Romelu Lukaku: Zukunft bei Napoli weiter ungewiss

Kurzüberblick
Romelu Lukaku könnte Napoli diesen Sommer noch verlassen. Sportdirektor Giovanni Manna kündigte Gespräche mit dem Stürmer nach dessen Rückkehr aus dem Urlaub an.
Die Zukunft von Romelu Lukaku beim italienischen Serie-A-Klub SSC Napoli ist weiterhin offen. Wie Sportdirektor Giovanni Manna nun bestätigte, könnte der belgische Nationalstürmer den Verein in der laufenden Sommer-Transferperiode noch verlassen. „Wir müssen uns treffen und seine Situation bewerten, wenn Rom aus dem Urlaub zurückkommt“, sagte Manna gegenüber Reportern.
Hintergrund der Transfer-Saga
Der 31-jährige Angreifer war erst im vergangenen Sommer von Chelsea zu Napoli gewechselt, nachdem er zuvor an Inter Mailand und AS Rom ausgeliehen war. In seiner ersten Saison unter Trainer Antonio Conte erzielte Lukaku wettbewerbsübergreifend 13 Tore in 32 Pflichtspielen – eine solide, aber nicht überragende Ausbeute für einen Stürmer seines Kalibers.
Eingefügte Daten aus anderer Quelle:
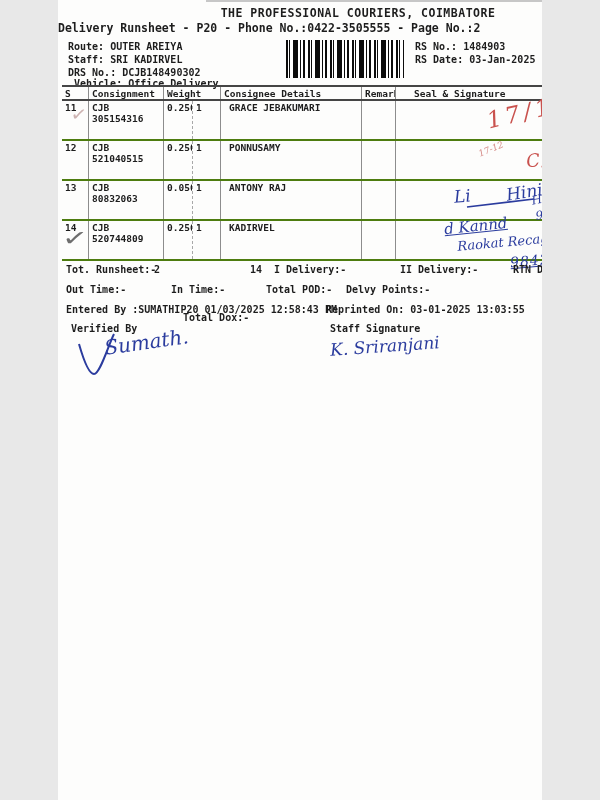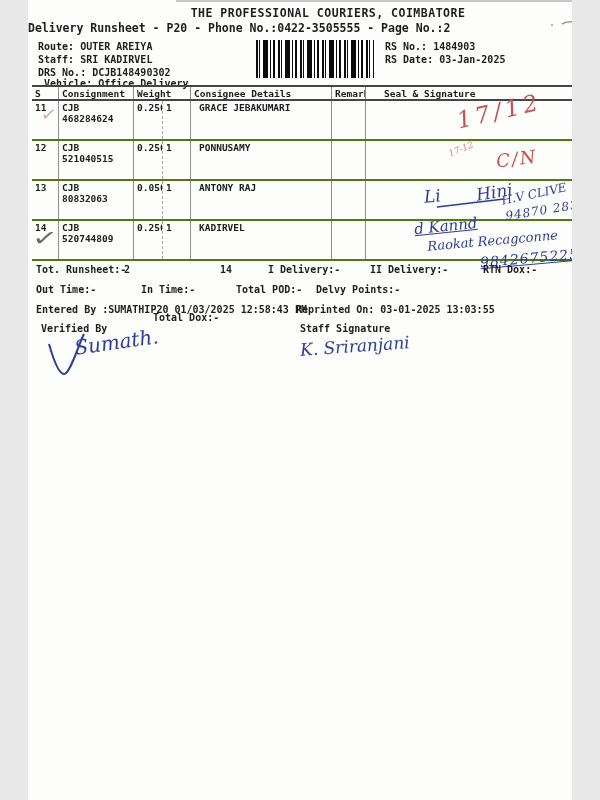--- a/index.html
+++ b/index.html
@@ -4,7 +4,7 @@
 <style>
   html,body { margin:0; padding:0; background:#e8e8e8; }
   .page {
-    position:relative; width:544px; height:800px; margin:0 auto;
+    position:relative; width:484px; height:800px; margin:0 auto;
     background:#fdfdfc; overflow:hidden;
     font-family:"DejaVu Sans Mono", monospace; color:#1d1d1d;
   }

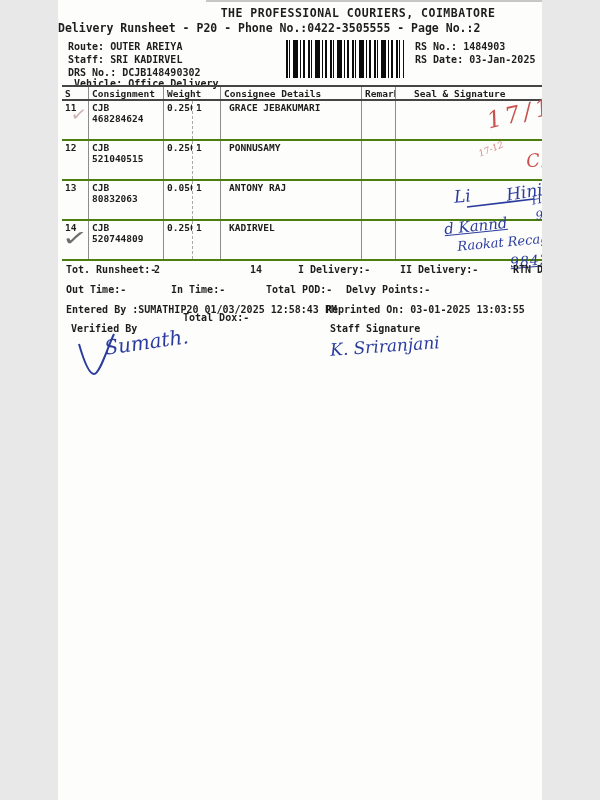--- a/index.html
+++ b/index.html
@@ -111,7 +111,7 @@
 
     <div class="grid-row trow">
       <div class="cell">11</div>
-      <div class="cell">CJB 468284624</div>
+      <div class="cell">CJB 305154316</div>
       <div class="cell weight">0.250</div>
       <div class="cell">1</div>
       <div class="cell consignee">GRACE JEBAKUMARI</div>

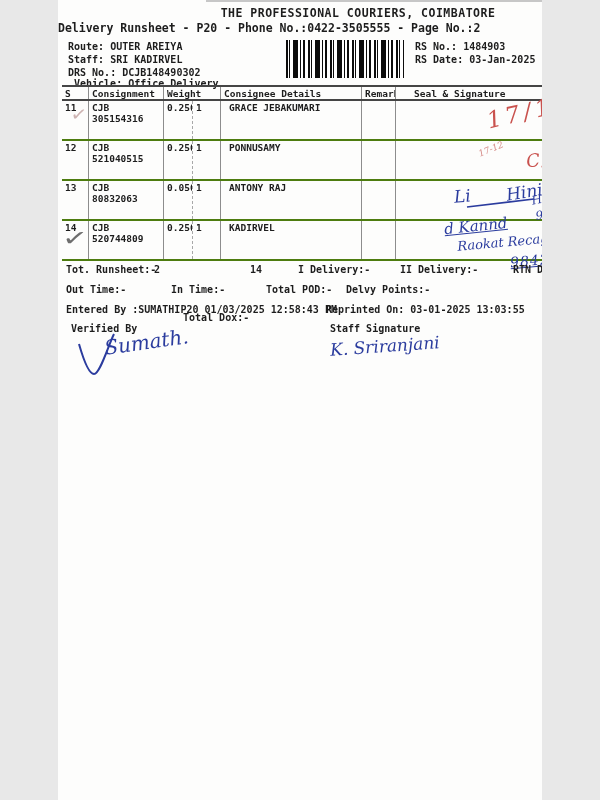--- a/index.html
+++ b/index.html
@@ -177,7 +177,7 @@
   <div class="abs mono footer-line" style="top:264px; left:96px;">2</div>
   <div class="abs mono footer-line" style="top:264px; left:125px;margin-top:48px;">Total Dox:-</div>
   <div class="abs mono footer-line" style="top:264px; left:192px;">14</div>
-  <div class="abs mono footer-line" style="top:264px; left:240px;">I Delivery:-</div>
+  <div class="abs mono footer-line" style="top:264px; left:216px;">I Delivery:-</div>
   <div class="abs mono footer-line" style="top:264px; left:342px;">II Delivery:-</div>
   <div class="abs mono footer-line" style="top:264px; left:455px;">RTN Dox:-</div>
Interesse aus Saudi-Arabien und der Premier League
Medienberichten zufolge haben mehrere Klubs aus der Saudi Pro League sowie einige Premier-League-Vereine ihr Interesse an einer Verpflichtung Lukakus hinterlegt. Napoli soll bereit sein, den Spieler bei einem passenden Angebot ziehen zu lassen, um das Gehaltsbudget zu entlasten und Mittel für neue Transfers freizumachen. Lukaku verdient in Neapel schätzungsweise rund 7,5 Millionen Euro netto pro Saison.
Mannas vorsichtige Wortwahl
Die Aussage des Sportdirektors lässt Raum für Interpretationen. Während ein Abgang nicht ausgeschlossen wird, betonte Manna gleichzeitig, dass man zunächst das persönliche Gespräch mit dem Spieler suchen werde. „Rom ist ein wichtiger Spieler für uns, aber wir müssen alle Optionen prüfen“, so Manna weiter. Lukaku selbst hält sich bislang bedeckt und genießt derzeit seinen Urlaub nach der enttäuschenden Europameisterschaft 2024, bei der Belgien im Achtelfinale ausschied.
Auswirkungen auf Napolis Kaderplanung
Sollte Lukaku tatsächlich gehen, stünde Napoli vor der Herausforderung, einen adäquaten Ersatz zu finden. Die Verantwortlichen um Präsident Aurelio De Laurentiis arbeiten bereits an mehreren Alternativen, darunter auch jüngere Talente aus dem europäischen Ausland. Die Entscheidung über Lukakus Verbleib dürfte maßgeblich die weiteren Transferaktivitäten des Klubs in den letzten Wochen des Sommerfensters beeinflussen.